He ran headlong to the little bridge and the gate and rushed down towards the houses, waving his arms and shouting. “The mountain is falling,” he screamed. “The whole mountain is falling upon you all. Medina-saroté! Medina-saroté!”

He clattered to the house of old Yacob and burst in upon the sleepers. He shook them and shouted at them, going from one to the other.

“He’s gone mad again,” they cried aghast at him and even Medina-saroté cowered away from his excitement.

“Come,” he said. “Come. Even now it is falling. The mountain is falling.” And he seized her wrist in a grip of steel. “Come!” he cried so masterfully that in terror she obeyed him.

But outside the house there was a crowd that his shouts and noise had awakened, and a score of men had run out already and assembled outside the house and stood in his way.

“Let me pass,” he cried. “Let me pass. And come with me—up the further slopes there before it is too late.”

“This is too much. This is the last blasphemy,” shrieked one of the elders. “Seize him. Hold him!”

“I tell you the mountain is falling. It is coming down upon you even now as you hold me here.”

“The Wisdom Above us that loves and protects us
cannot
fall.”

“Listen. That rumbling?”

“There has been rumbling like that before. The Wisdom is warning us. It is because of your blasphemies.”

“And the ground rocking?”

“Brothers cast him out! Cast him out of the valley. We have been foolish to harbour him so long. His sin is more than our Providence can endure.”

“But I tell you the rocks are falling. The whole mountain is coming down. Listen and you can hear the crashing and the rending of them.”

He was aware of a loud hoarse voice intoning through the uproar and drowning his own. “The Wisdom Above loves us. It protects us from all harm.
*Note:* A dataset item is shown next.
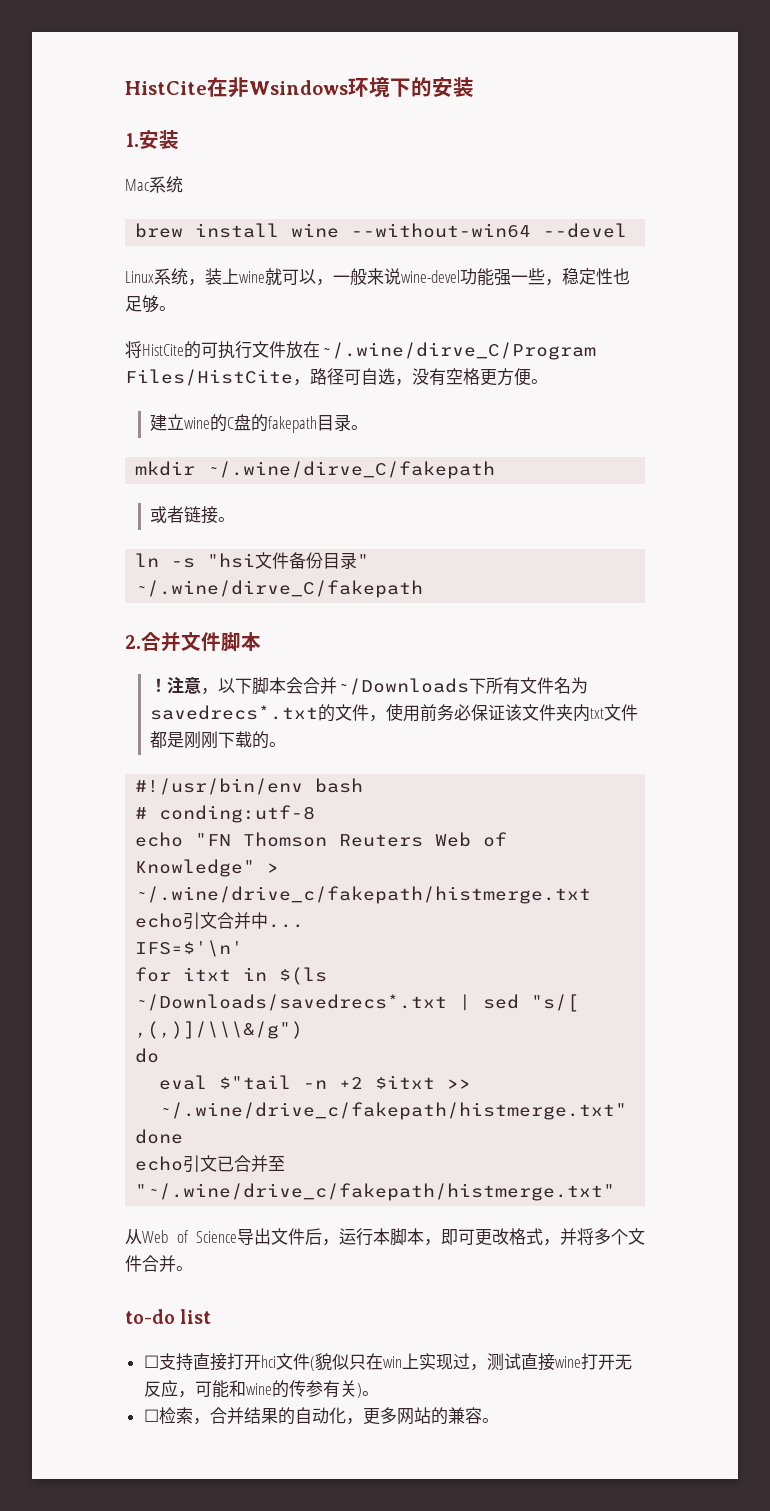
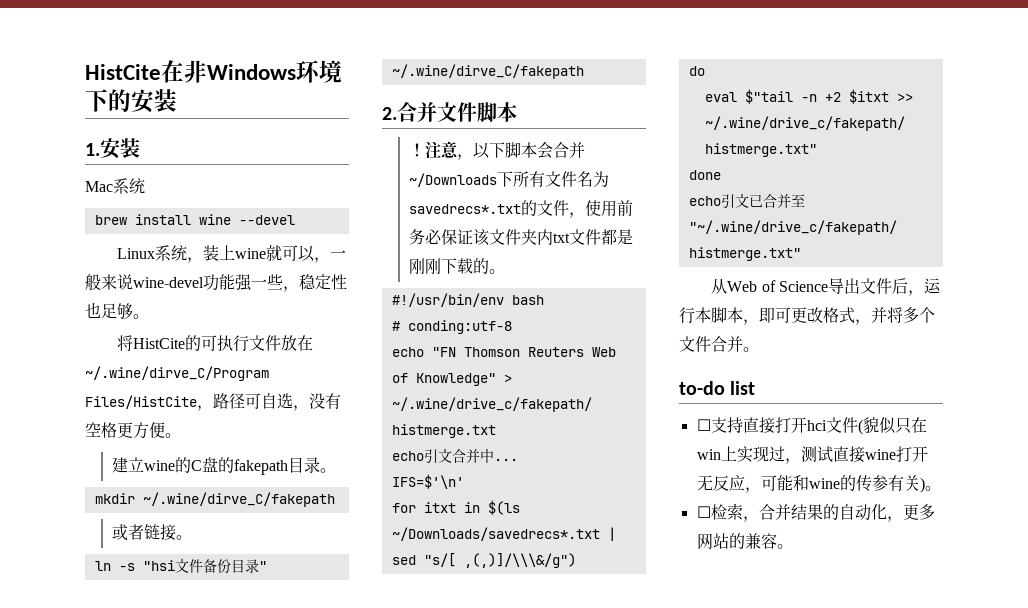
[249,80,348,95] Wsindows -> [207,64,296,80] Windows
[351,223,532,238] --without-win64 -> (231, 219) none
No evil can touch us while the Wisdom is over us. Cast him forth! Cast him forth. Let him take our sins upon him and go!” “Out you go, Bogota,” cried a chorus of voices. “Out you go.”

“Medina-saroté! Come with me. Come out of this place!”

Pedro threw protective arms about his cousin.

“Medina-saroté!” cried Nunez. “Medina-saroté!”

They pushed him, struggling fiercely, up the path towards the boundaries. They showed all the cruelty now of frightened men. For the gathering noise of the advancing rocks dismayed them all. They wanted to out-do each other in repudiating him. They beat at his face with their fists and kicked his shins and ankles and feet. One or two jabbed at him with knives. He could not see Medina-saroté any longer and he could not see the shifting cliffs because of the blows and because of the blood that poured from a cut in his forehead, but the voices about him seemed to fade as the rumbling clatter of falling fragments wove together and rose into a thunderous roar. He shouted weeping for Medina-saroté to escape as they drove him before them.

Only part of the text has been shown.